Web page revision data
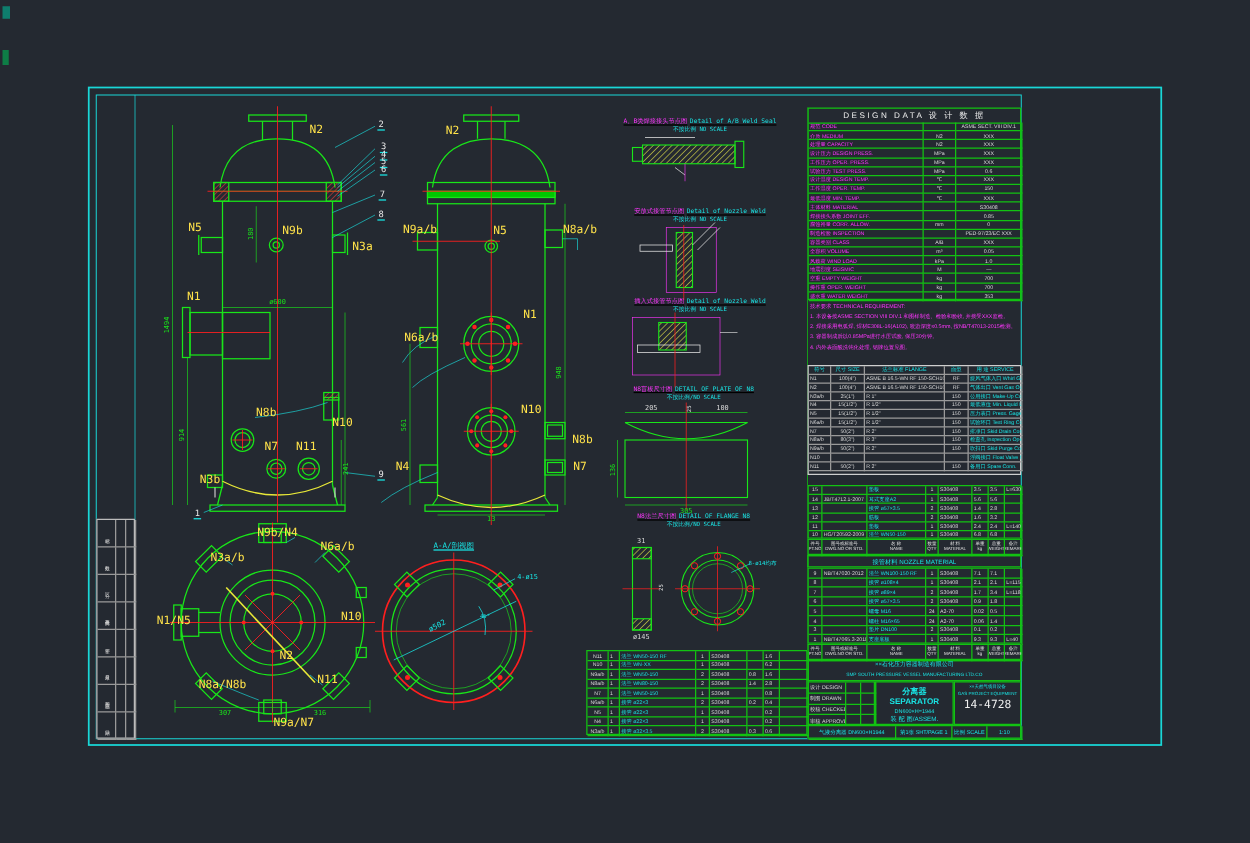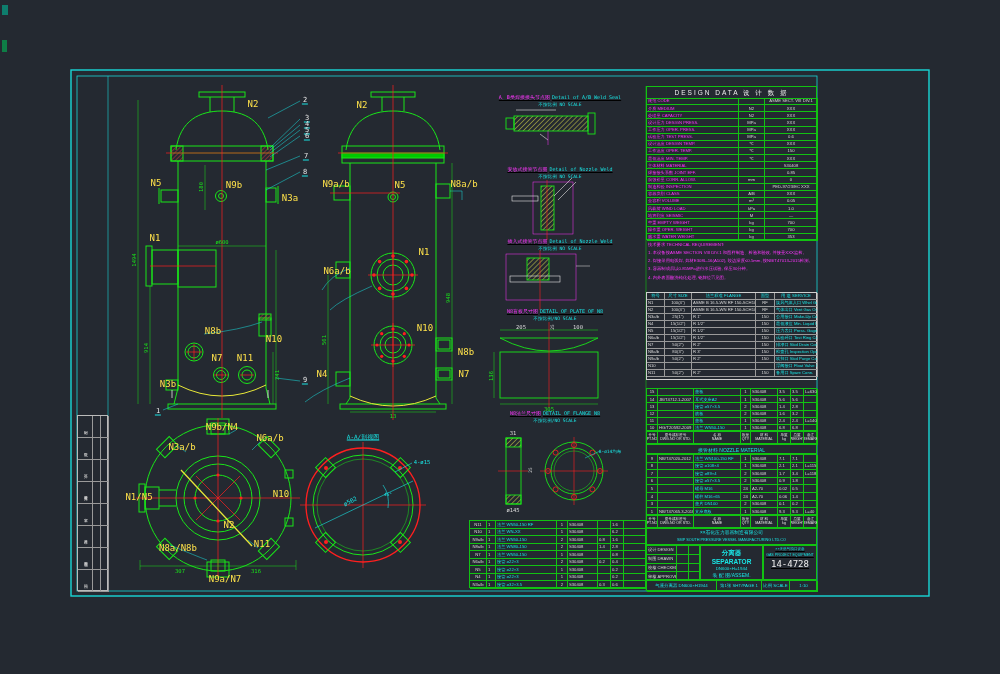--- a/index.html
+++ b/index.html
@@ -62,7 +62,7 @@
   .tb-center .l2{font-size:4.4px;margin-top:1px;}
   .tb-center .l3{font-size:5px;margin-top:1px;}
   .tb-right{position:absolute;left:763px;top:545px;width:54px;height:35px;border:0.8px solid #12c212;
-    box-sizing:border-box;text-align:center;text-decoration:underline;}
+    box-sizing:border-box;text-align:center;}
   .tb-right .stamp{color:#19e5e5;font-size:3.6px;line-height:1.3;margin-top:1px;}
   .tb-right .no{color:#efefef;font-size:9px;font-family:"DejaVu Sans Mono",monospace;margin-top:2px;}
   .t-foot{left:646px;top:580px;width:171px;height:11px;grid-template-columns:70px 45px 28px 28px;grid-auto-rows:11px;}

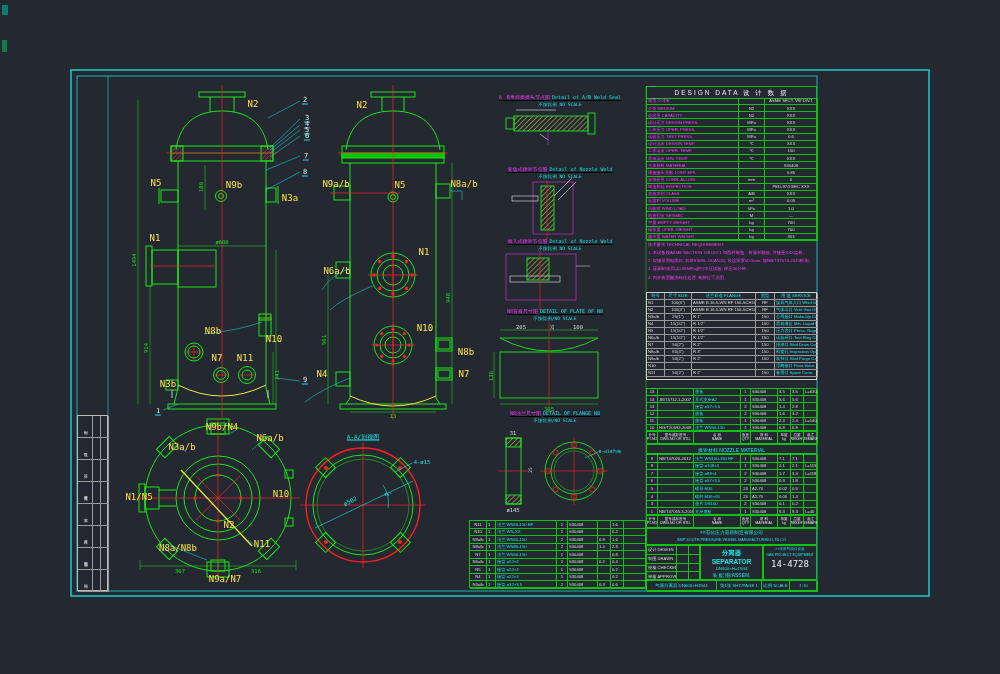--- a/index.html
+++ b/index.html
@@ -429,7 +429,7 @@
 <div class="lbl" style="left:229px;top:525px">N2</div>
 <div class="lbl" style="left:178px;top:548px">N8a/N8b</div>
 <div class="lbl" style="left:262px;top:544px">N11</div>
-<div class="lbl" style="left:225px;top:579px">N9a/N7</div>
+<div class="lbl" style="left:235px;top:579px">N9a/N7</div>
 
 <div class="bal" style="left:305px;top:100px">2</div>
 <div class="bal" style="left:307px;top:118px">3</div>

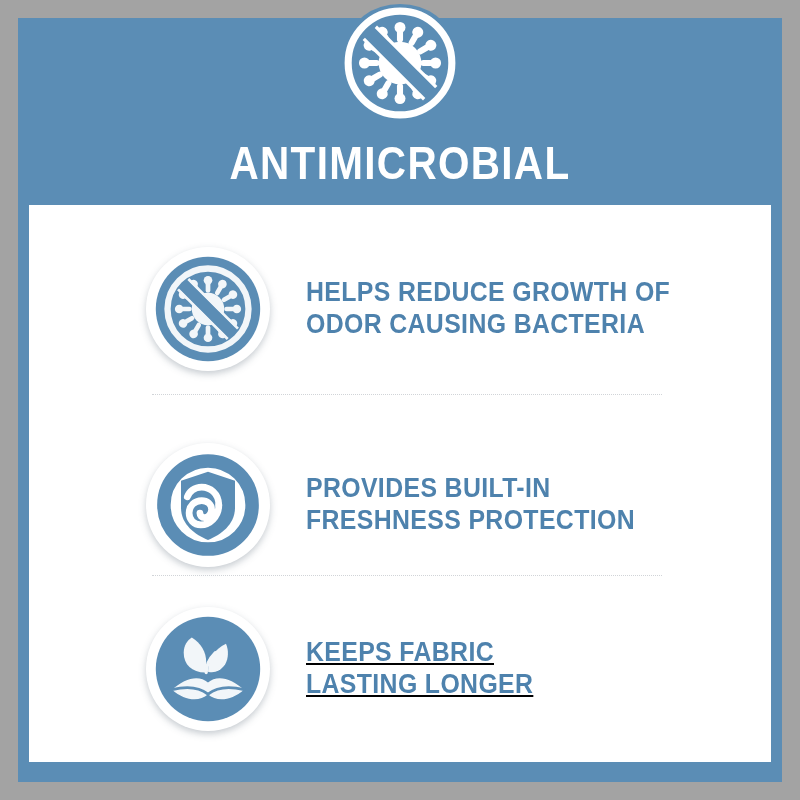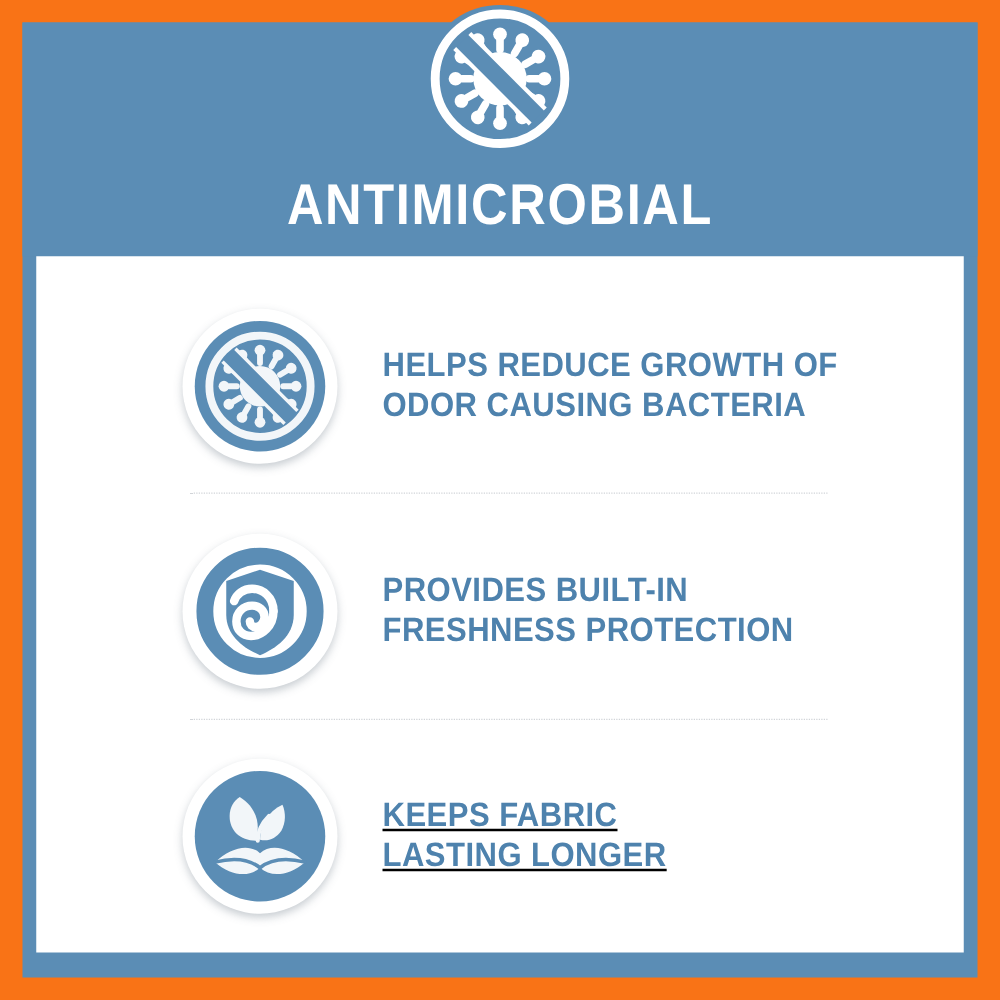--- a/index.html
+++ b/index.html
@@ -18,7 +18,7 @@
     position: relative;
     width: 800px;
     height: 800px;
-    background: #f97316;
+    background: #a3a3a3;
     overflow: hidden;
   }
 

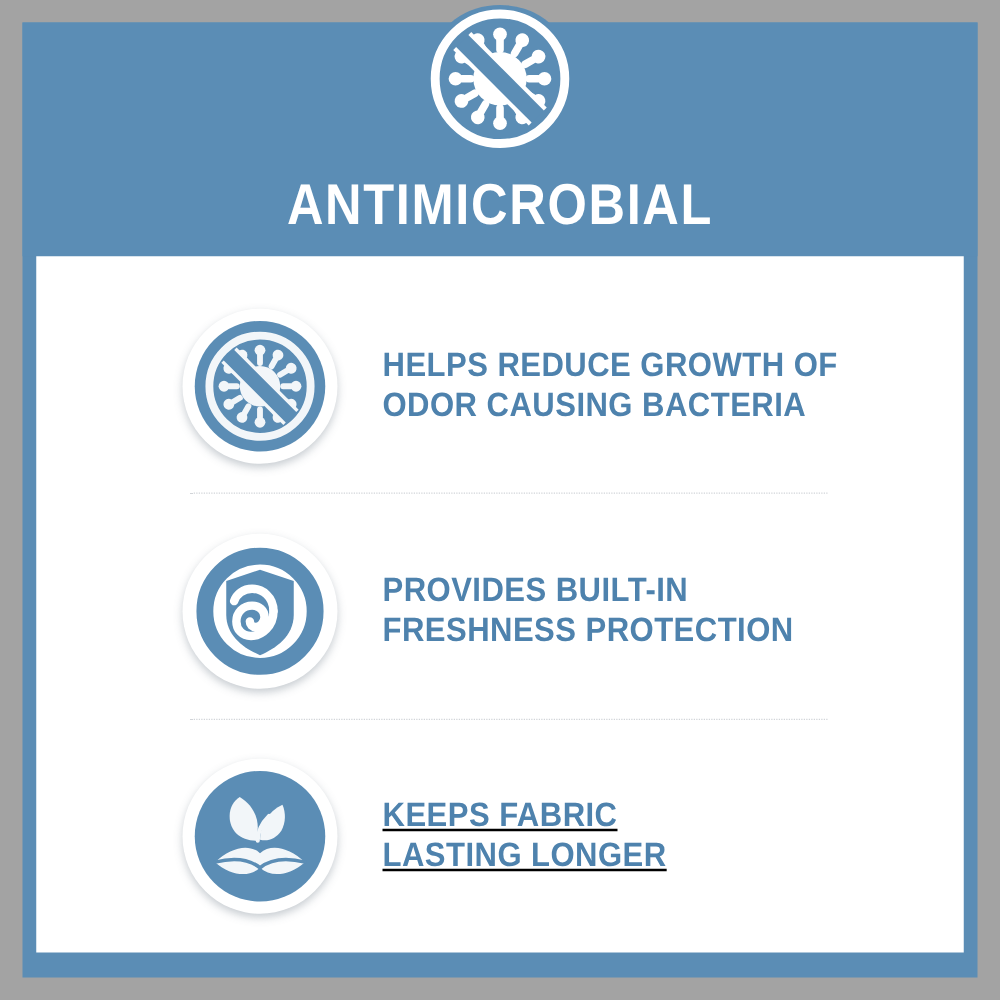--- a/index.html
+++ b/index.html
@@ -102,7 +102,7 @@
     align-items: center;
   }
   .row-1 { top: 42px; }
-  .row-2 { top: 222px; align-items: center; }
+  .row-2 { top: 238px; align-items: center; }
   .row-3 { top: 402px; text-decoration: underline; }
 
   .badge {

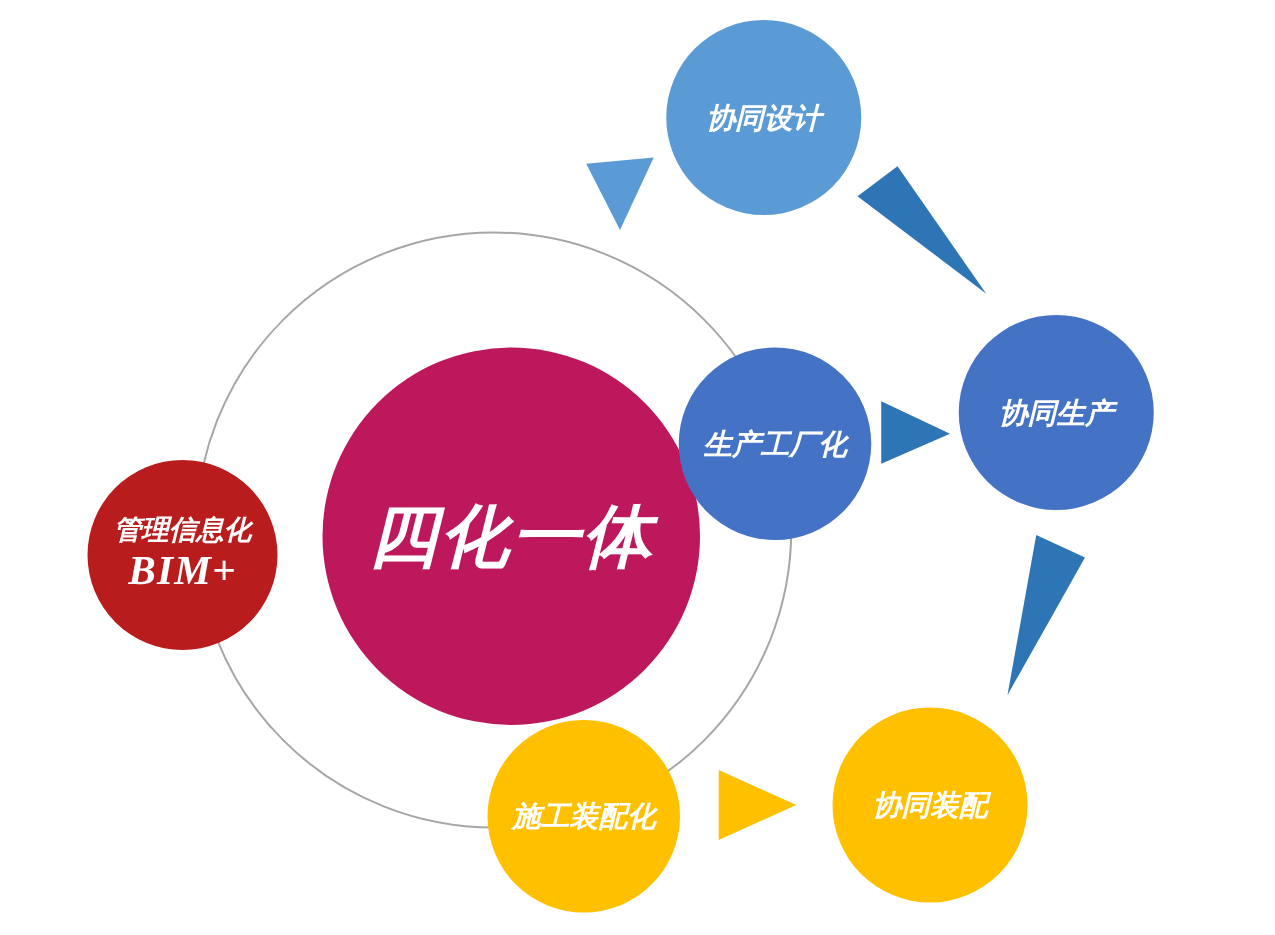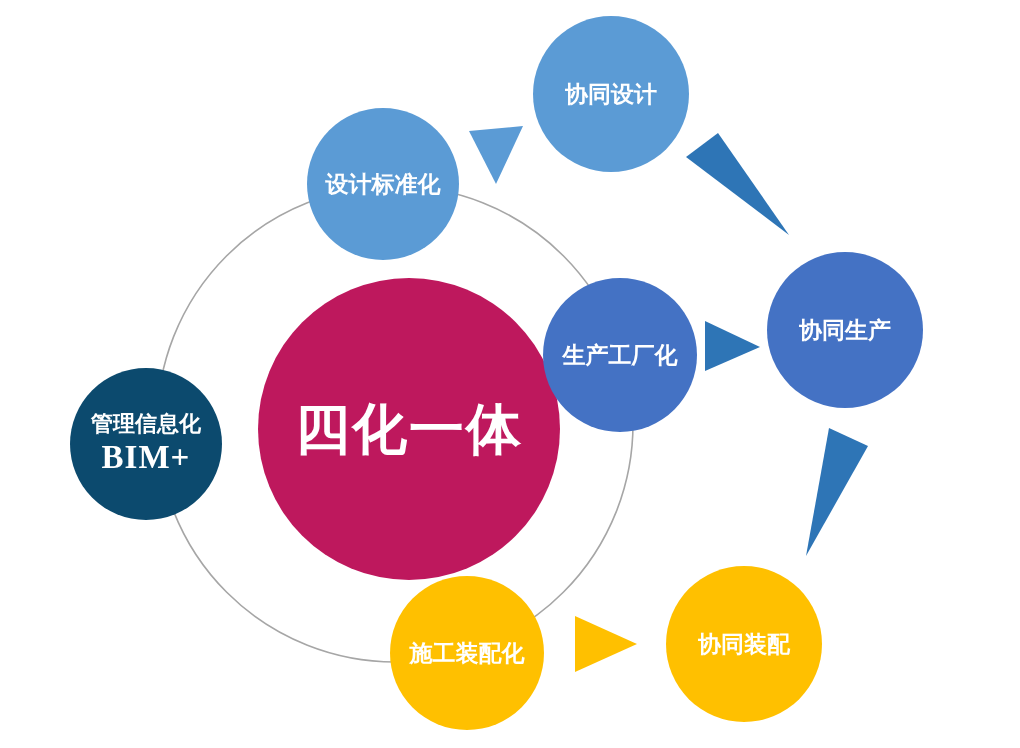--- a/index.html
+++ b/index.html
@@ -36,6 +36,7 @@
     line-height: 1.25;
     box-sizing: border-box;
     user-select: none;
+    font-style: italic;
   }
   .node .label-line {
     display: block;

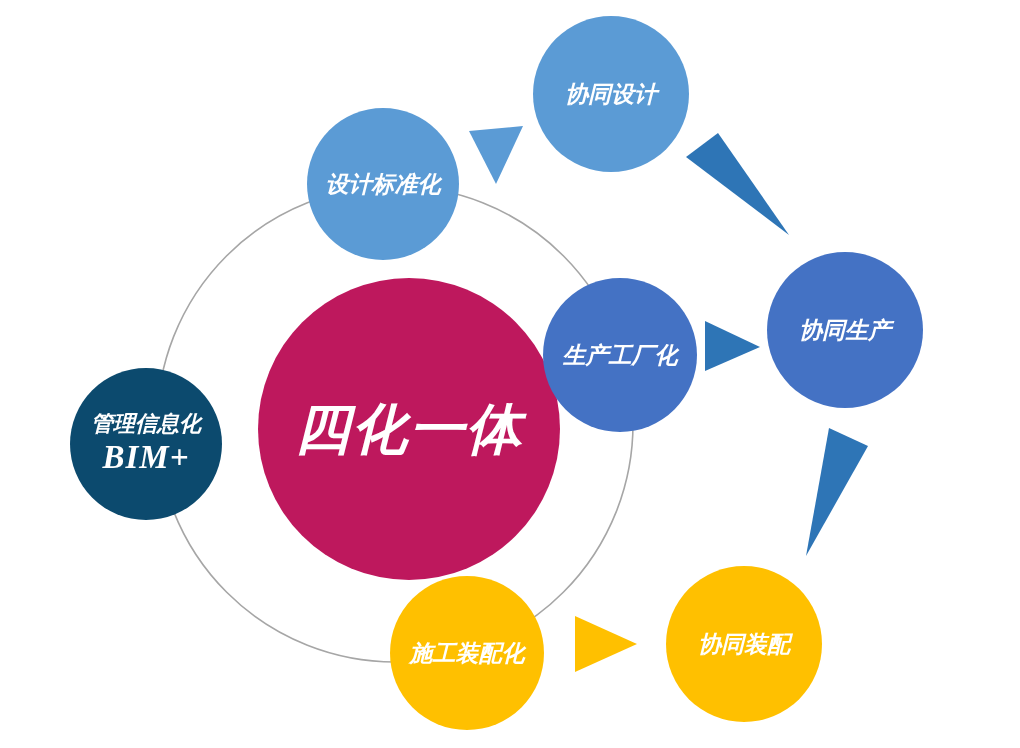--- a/index.html
+++ b/index.html
@@ -143,9 +143,6 @@
     <span class="label-line">四化一体</span>
   </div>
 
-  <div class="node" id="node-design-standard">
-    <span class="label-line">设计标准化</span>
-  </div>
 
   <div class="node" id="node-mgmt-info">
     <span class="label-line">管理信息化</span>

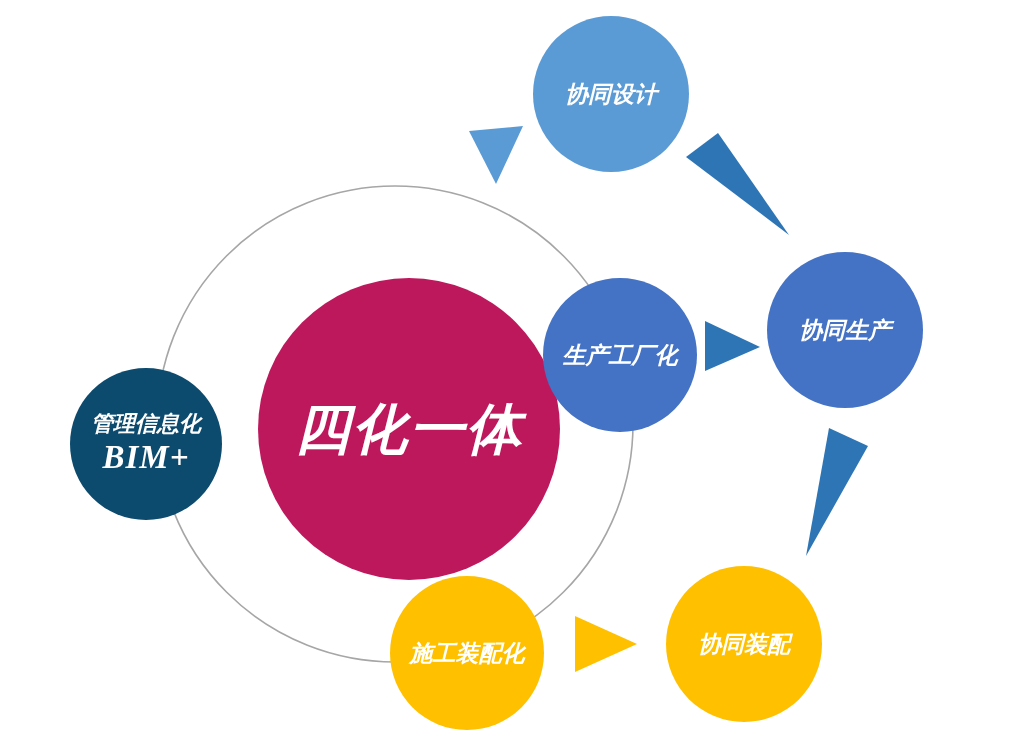--- a/index.html
+++ b/index.html
@@ -68,7 +68,7 @@
     top: 368px;
     width: 152px;
     height: 152px;
-    background: #0c4a6e;
+    background: #b91c1c;
     font-size: 22px;
   }
   #node-mgmt-info .label-line.latin {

> AIM OF THE EXERCISE:
Within the entries, find all lines holding "align" and copy each one.

> ANSWER TO THE EXERCISE:
-    box-sizing:border-box;text-align:center;text-decoration:underline;}
+    box-sizing:border-box;text-align:center;}
     align-items: center;
-  .row-2 { top: 222px; align-items: center; }
+  .row-2 { top: 238px; align-items: center; }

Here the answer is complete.